▸ **Work instructions**:
Return the listing below unchanged, but without pictures.

▸ **Material provided**:
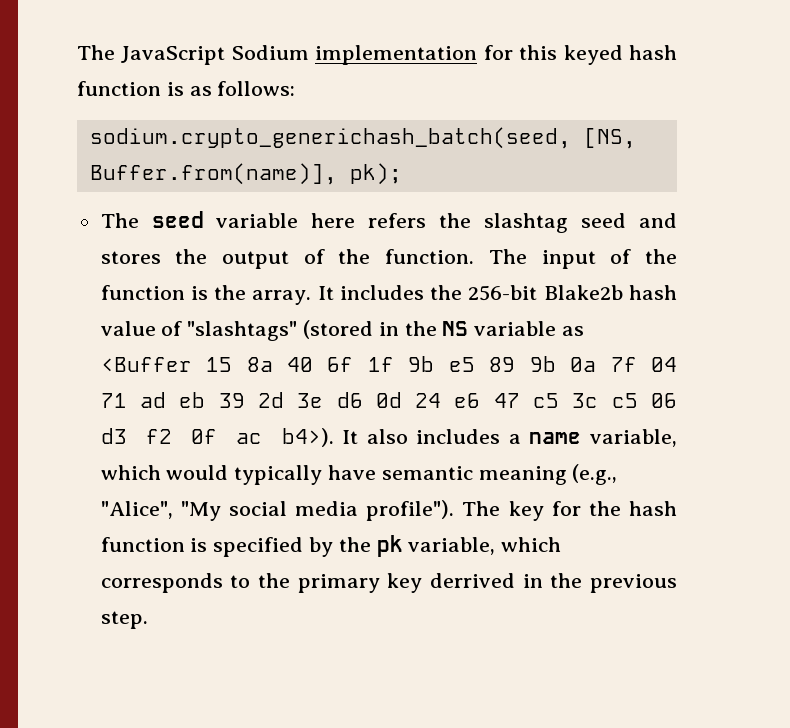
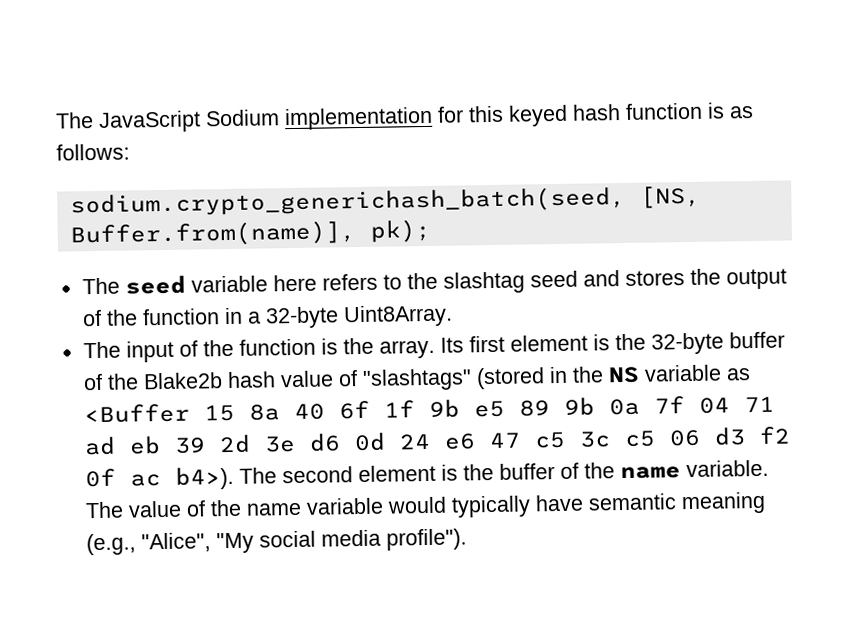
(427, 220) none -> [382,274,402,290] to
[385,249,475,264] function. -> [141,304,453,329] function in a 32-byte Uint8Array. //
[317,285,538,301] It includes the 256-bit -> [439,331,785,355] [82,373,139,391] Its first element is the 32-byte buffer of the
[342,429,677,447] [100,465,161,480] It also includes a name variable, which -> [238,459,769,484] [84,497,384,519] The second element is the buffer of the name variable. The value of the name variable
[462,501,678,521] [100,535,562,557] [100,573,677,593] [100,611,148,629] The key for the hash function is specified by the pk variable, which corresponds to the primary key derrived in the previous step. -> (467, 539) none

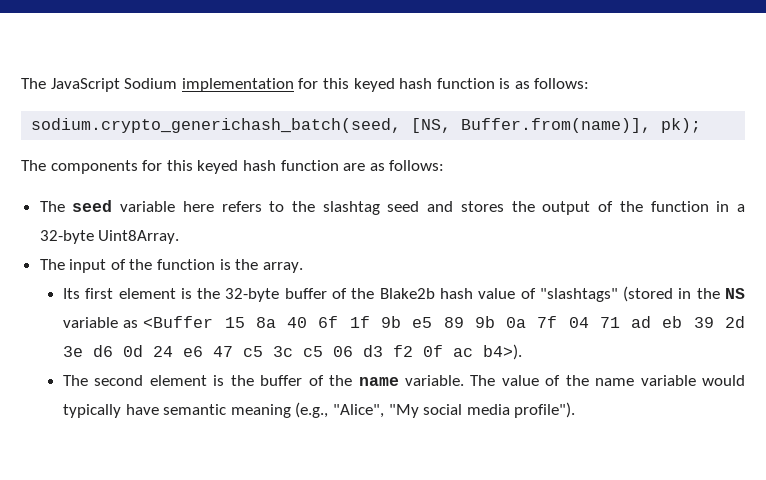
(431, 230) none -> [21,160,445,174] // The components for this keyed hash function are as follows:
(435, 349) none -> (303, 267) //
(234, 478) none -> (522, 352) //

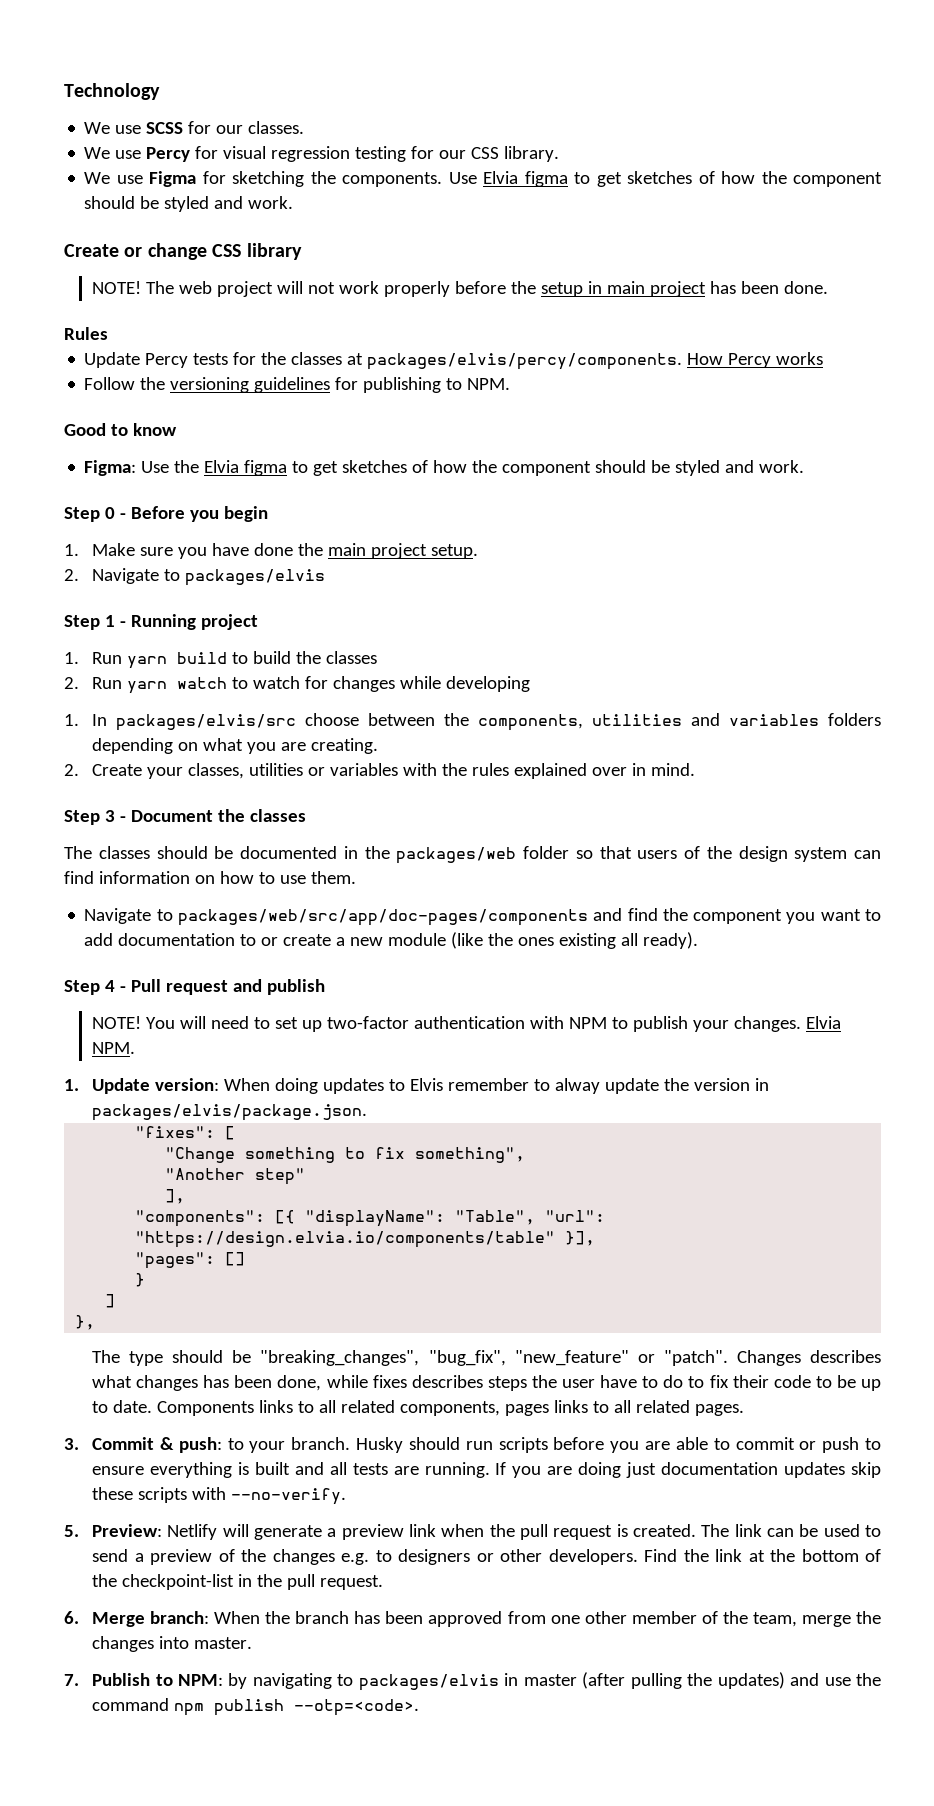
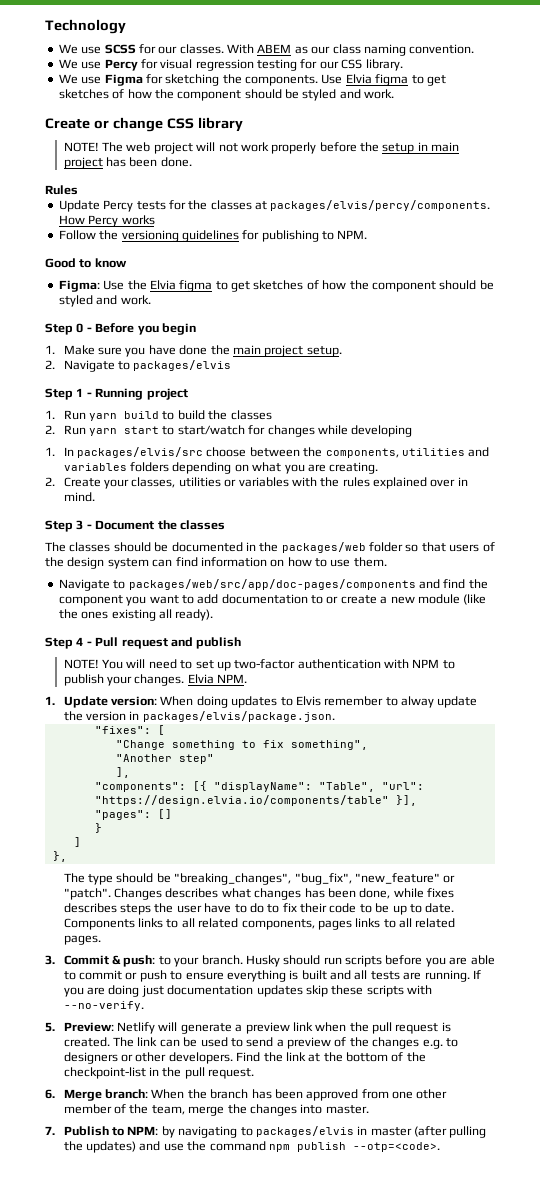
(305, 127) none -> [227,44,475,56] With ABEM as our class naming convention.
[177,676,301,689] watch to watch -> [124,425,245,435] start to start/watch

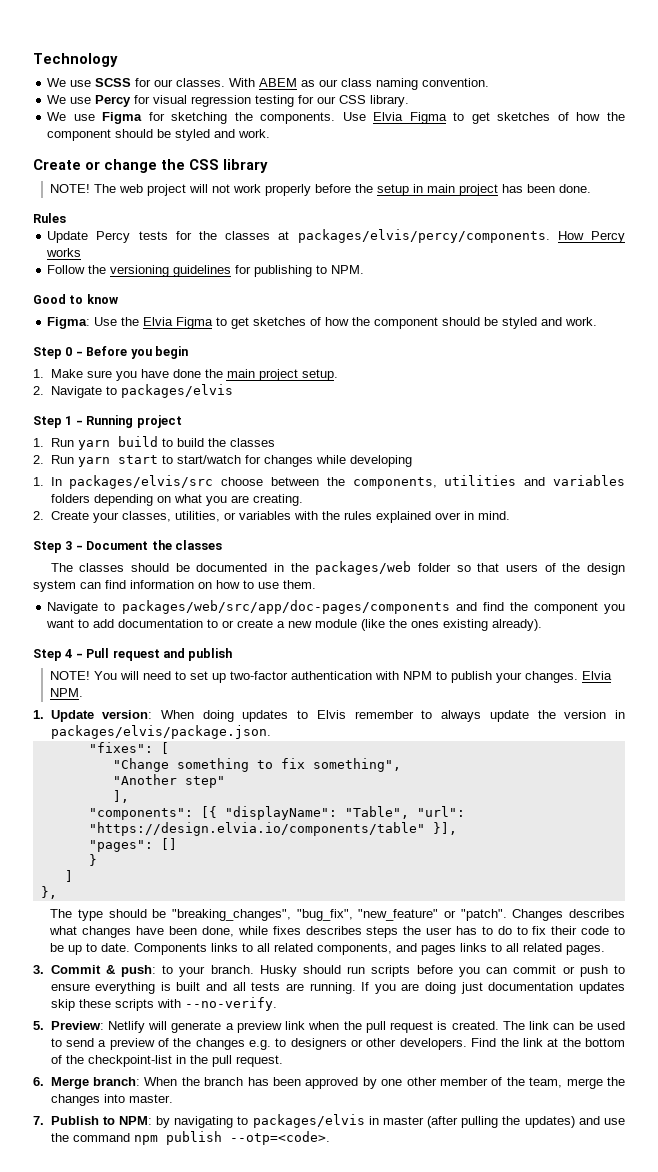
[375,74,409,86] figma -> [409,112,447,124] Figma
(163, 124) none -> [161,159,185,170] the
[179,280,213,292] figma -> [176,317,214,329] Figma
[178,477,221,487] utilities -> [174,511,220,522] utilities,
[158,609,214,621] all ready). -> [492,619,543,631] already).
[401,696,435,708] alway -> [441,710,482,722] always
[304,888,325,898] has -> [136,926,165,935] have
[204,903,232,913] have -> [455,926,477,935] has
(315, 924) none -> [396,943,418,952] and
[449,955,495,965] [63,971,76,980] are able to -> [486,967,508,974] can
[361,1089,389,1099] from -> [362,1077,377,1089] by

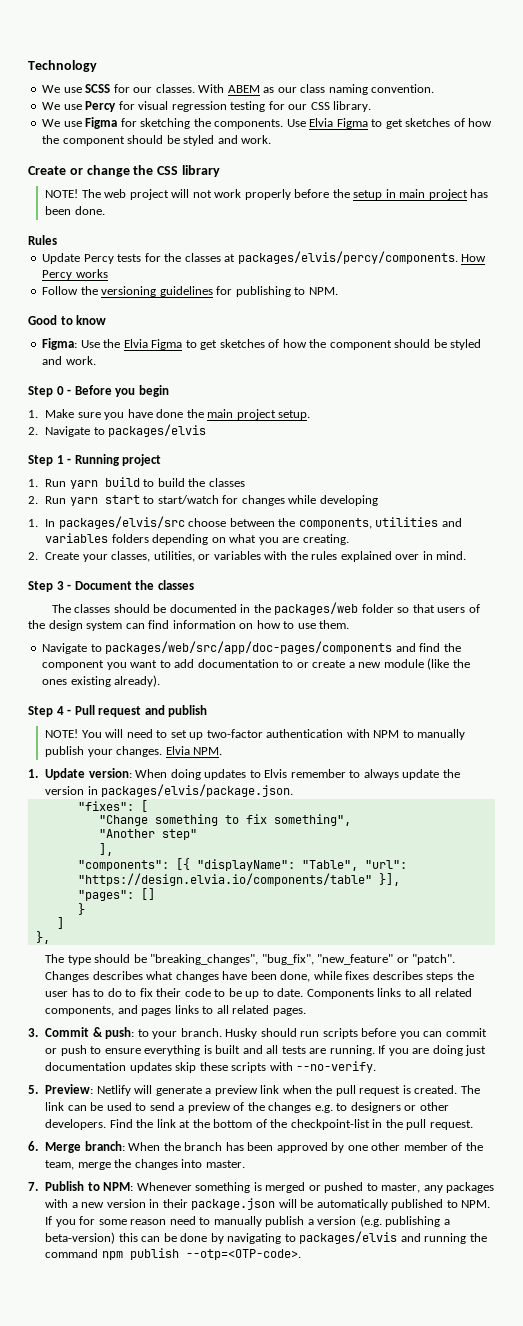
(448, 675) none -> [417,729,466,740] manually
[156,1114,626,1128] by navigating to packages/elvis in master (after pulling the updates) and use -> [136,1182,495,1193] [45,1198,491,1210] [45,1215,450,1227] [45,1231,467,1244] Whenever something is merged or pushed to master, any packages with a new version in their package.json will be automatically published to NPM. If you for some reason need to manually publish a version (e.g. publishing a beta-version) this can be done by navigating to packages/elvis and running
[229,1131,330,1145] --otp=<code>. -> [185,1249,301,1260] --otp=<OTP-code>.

▸ **Response area**:
(427, 220) none -> [382,274,402,290] to
[385,249,475,264] function. -> [141,304,453,329] function in a 32-byte Uint8Array. //
[317,285,538,301] It includes the 256-bit -> [439,331,785,355] [82,373,139,391] Its first element is the 32-byte buffer of the
[342,429,677,447] [100,465,161,480] It also includes a name variable, which -> [238,459,769,484] [84,497,384,519] The second element is the buffer of the name variable. The value of the name variable
[462,501,678,521] [100,535,562,557] [100,573,677,593] [100,611,148,629] The key for the hash function is specified by the pk variable, which corresponds to the primary key derrived in the previous step. -> (467, 539) none

(431, 230) none -> [21,160,445,174] // The components for this keyed hash function are as follows:
(435, 349) none -> (303, 267) //
(234, 478) none -> (522, 352) //

(305, 127) none -> [227,44,475,56] With ABEM as our class naming convention.
[177,676,301,689] watch to watch -> [124,425,245,435] start to start/watch

[375,74,409,86] figma -> [409,112,447,124] Figma
(163, 124) none -> [161,159,185,170] the
[179,280,213,292] figma -> [176,317,214,329] Figma
[178,477,221,487] utilities -> [174,511,220,522] utilities,
[158,609,214,621] all ready). -> [492,619,543,631] already).
[401,696,435,708] alway -> [441,710,482,722] always
[304,888,325,898] has -> [136,926,165,935] have
[204,903,232,913] have -> [455,926,477,935] has
(315, 924) none -> [396,943,418,952] and
[449,955,495,965] [63,971,76,980] are able to -> [486,967,508,974] can
[361,1089,389,1099] from -> [362,1077,377,1089] by

(448, 675) none -> [417,729,466,740] manually
[156,1114,626,1128] by navigating to packages/elvis in master (after pulling the updates) and use -> [136,1182,495,1193] [45,1198,491,1210] [45,1215,450,1227] [45,1231,467,1244] Whenever something is merged or pushed to master, any packages with a new version in their package.json will be automatically published to NPM. If you for some reason need to manually publish a version (e.g. publishing a beta-version) this can be done by navigating to packages/elvis and running
[229,1131,330,1145] --otp=<code>. -> [185,1249,301,1260] --otp=<OTP-code>.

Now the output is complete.